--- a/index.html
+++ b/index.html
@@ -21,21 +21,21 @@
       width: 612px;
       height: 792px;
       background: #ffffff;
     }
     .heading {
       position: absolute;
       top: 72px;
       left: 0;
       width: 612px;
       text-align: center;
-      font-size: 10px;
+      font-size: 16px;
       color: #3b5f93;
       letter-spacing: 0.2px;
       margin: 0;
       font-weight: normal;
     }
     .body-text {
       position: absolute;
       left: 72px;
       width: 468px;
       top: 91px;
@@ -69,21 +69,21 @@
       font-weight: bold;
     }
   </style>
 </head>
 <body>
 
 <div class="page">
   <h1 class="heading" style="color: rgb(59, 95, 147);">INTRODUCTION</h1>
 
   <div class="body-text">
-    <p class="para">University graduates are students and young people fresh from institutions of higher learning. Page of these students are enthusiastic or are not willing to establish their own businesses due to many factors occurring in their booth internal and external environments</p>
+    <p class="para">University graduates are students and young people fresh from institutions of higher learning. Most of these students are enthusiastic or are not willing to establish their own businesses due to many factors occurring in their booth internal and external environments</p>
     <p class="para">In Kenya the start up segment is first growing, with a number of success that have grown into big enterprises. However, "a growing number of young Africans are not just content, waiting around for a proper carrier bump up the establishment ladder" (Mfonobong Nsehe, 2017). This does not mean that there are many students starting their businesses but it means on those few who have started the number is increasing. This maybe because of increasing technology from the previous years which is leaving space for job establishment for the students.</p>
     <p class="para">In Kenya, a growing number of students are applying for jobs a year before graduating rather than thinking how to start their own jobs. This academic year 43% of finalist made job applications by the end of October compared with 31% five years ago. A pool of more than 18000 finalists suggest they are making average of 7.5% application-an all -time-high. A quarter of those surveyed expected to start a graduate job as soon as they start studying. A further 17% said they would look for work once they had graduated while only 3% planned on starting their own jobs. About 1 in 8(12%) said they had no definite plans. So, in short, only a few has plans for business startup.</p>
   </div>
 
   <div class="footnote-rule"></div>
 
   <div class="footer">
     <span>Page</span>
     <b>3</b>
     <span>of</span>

**WHAT THE TASK ASKS:**
The first line of the listing above through the line containing "for the students.</p>": print exactly that, both ends included.

**YOUR RESPONSE:**
--- a/index.html
+++ b/index.html
@@ -21,21 +21,21 @@
       width: 612px;
       height: 792px;
       background: #ffffff;
     }
     .heading {
       position: absolute;
       top: 72px;
       left: 0;
       width: 612px;
       text-align: center;
-      font-size: 10px;
+      font-size: 16px;
       color: #3b5f93;
       letter-spacing: 0.2px;
       margin: 0;
       font-weight: normal;
     }
     .body-text {
       position: absolute;
       left: 72px;
       width: 468px;
       top: 91px;
@@ -69,21 +69,21 @@
       font-weight: bold;
     }
   </style>
 </head>
 <body>
 
 <div class="page">
   <h1 class="heading" style="color: rgb(59, 95, 147);">INTRODUCTION</h1>
 
   <div class="body-text">
-    <p class="para">University graduates are students and young people fresh from institutions of higher learning. Page of these students are enthusiastic or are not willing to establish their own businesses due to many factors occurring in their booth internal and external environments</p>
+    <p class="para">University graduates are students and young people fresh from institutions of higher learning. Most of these students are enthusiastic or are not willing to establish their own businesses due to many factors occurring in their booth internal and external environments</p>
     <p class="para">In Kenya the start up segment is first growing, with a number of success that have grown into big enterprises. However, "a growing number of young Africans are not just content, waiting around for a proper carrier bump up the establishment ladder" (Mfonobong Nsehe, 2017). This does not mean that there are many students starting their businesses but it means on those few who have started the number is increasing. This maybe because of increasing technology from the previous years which is leaving space for job establishment for the students.</p>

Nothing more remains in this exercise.